Primeiro, achei toda aquela polêmica cromática um exagero. Tanta coisa grave acontecendo e o Brasil debatendo a cor da roupa das crianças. É muita suscetibilidade. Depois, fiquei pensando no que as pessoas diziam: “Cor não tem gênero”. Tem, sim! Só que o azul E o rosa são masculinos. Femininos são o vermelho e, definitivamente, o roxo. O roxo é bem feminino.
O dia e o sol são homens, a noite e a lua são mulheres, mas a madrugada é trans.
Mais: Paris, por exemplo, é feminina; Londres é masculina. Porto Alegre é uma mulher com TPM e Florianópolis é uma garota de 19 anos de idade que acabou de dispensar o namorado. Curitiba é uma tia que gosta de jogar pontinho. O Rio é daquelas mulheres maduras e ainda belíssimas, com um passado coruscante de glórias. Quando ela entrava nos lugares, a temperatura aumentava em dois graus Celsius e tudo cessava, inclusive as respirações.
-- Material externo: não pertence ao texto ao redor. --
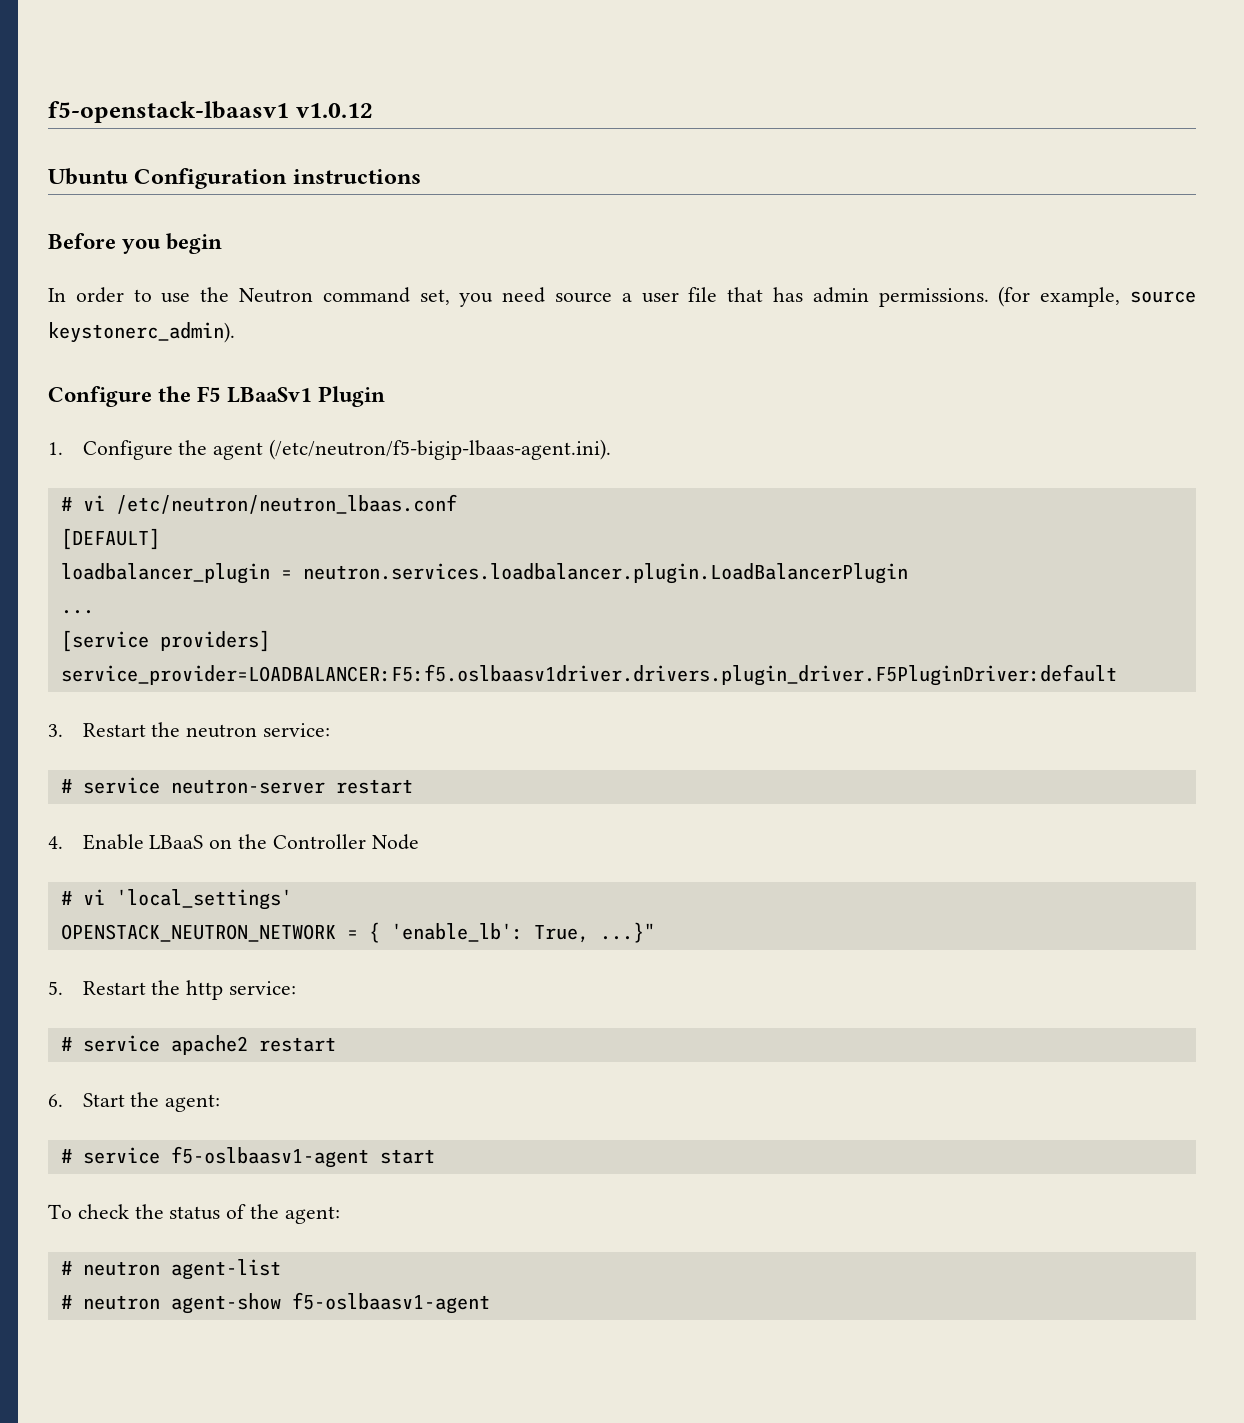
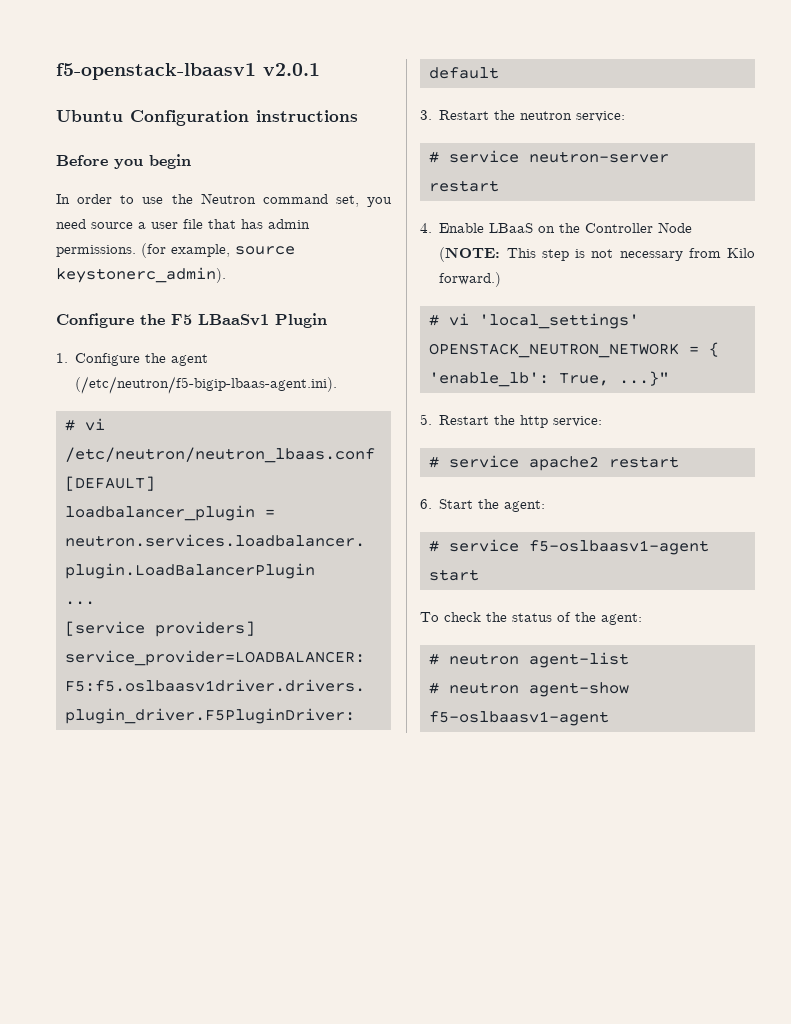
- f5-openstack-lbaasv1 v1.0.12
+ f5-openstack-lbaasv1 v2.0.1
- 4. Enable LBaaS on the Controller Node
+ 4. Enable LBaaS on the Controller Node (NOTE: This step is not necessary from Kilo forward.)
Podia-se ouvir o som do champanhe borbulhando nas taças de cristal. Esse tempo já foi, mas ela mantém a majestade e ainda captura olhares. Já São Paulo é um cara que dirige uma camionete preta, está sempre sem camisa e tem um maço de dólares no bolso.
Todas as saladas são femininas e o churrasco é masculino. Você dirá que é fácil deduzir isso, por causa do artigo definido, aí respondo que “o” suflê e “o” sushi são femininos, enquanto “a” pizza é masculina. Nas artes, é o mesmo: o teatro é feminino, e a literatura, masculina.
O dia e o sol são homens, a noite e a lua são mulheres, mas a madrugada é trans. O Flamengo e o Botafogo são mulheres, o Vasco e o Fluminense são homens. O Cruzeiro é menino e o Atlético Mineiro é menina. Grêmio e Inter são guris, irmãos e estão sempre brigando. Corinthians e Palmeiras são homens. O Santos é mulher. O São Paulo é da madrugada.
Lembro de um fim de semana dos anos 80 em que estava em Tramandaí com meus amigos. Fomos a um bar com música ao vivo e a banda tocava aquela do Pepeu Gomes:
“Se Deus é menina e menino
Sou masculino e feminino”.
O cara cantava isso bem na hora em que fui ao banheiro. Enquanto me dirigia ao mictório, vi que um tipo gaudério, de bastos bigodes e larga bombacha, lavava as mãos, ao mesmo tempo em que mantinha o queixo levantado e o cenho franzido. Prestava atenção à música. O vocalista cantava com entusiasmo:
“Ser um homem feminino
Não fere o meu lado masculino”.
Ao que o gauchão, sem tirar os olhos do teto, falando mais para si mesmo do que para mim, que era a única outra pessoa no banheiro, exclamou, com voz de trovão:
– Pois a mim me fere!
E se foi, brabo, porta afora.
Não digo que é muita suscetibilidade?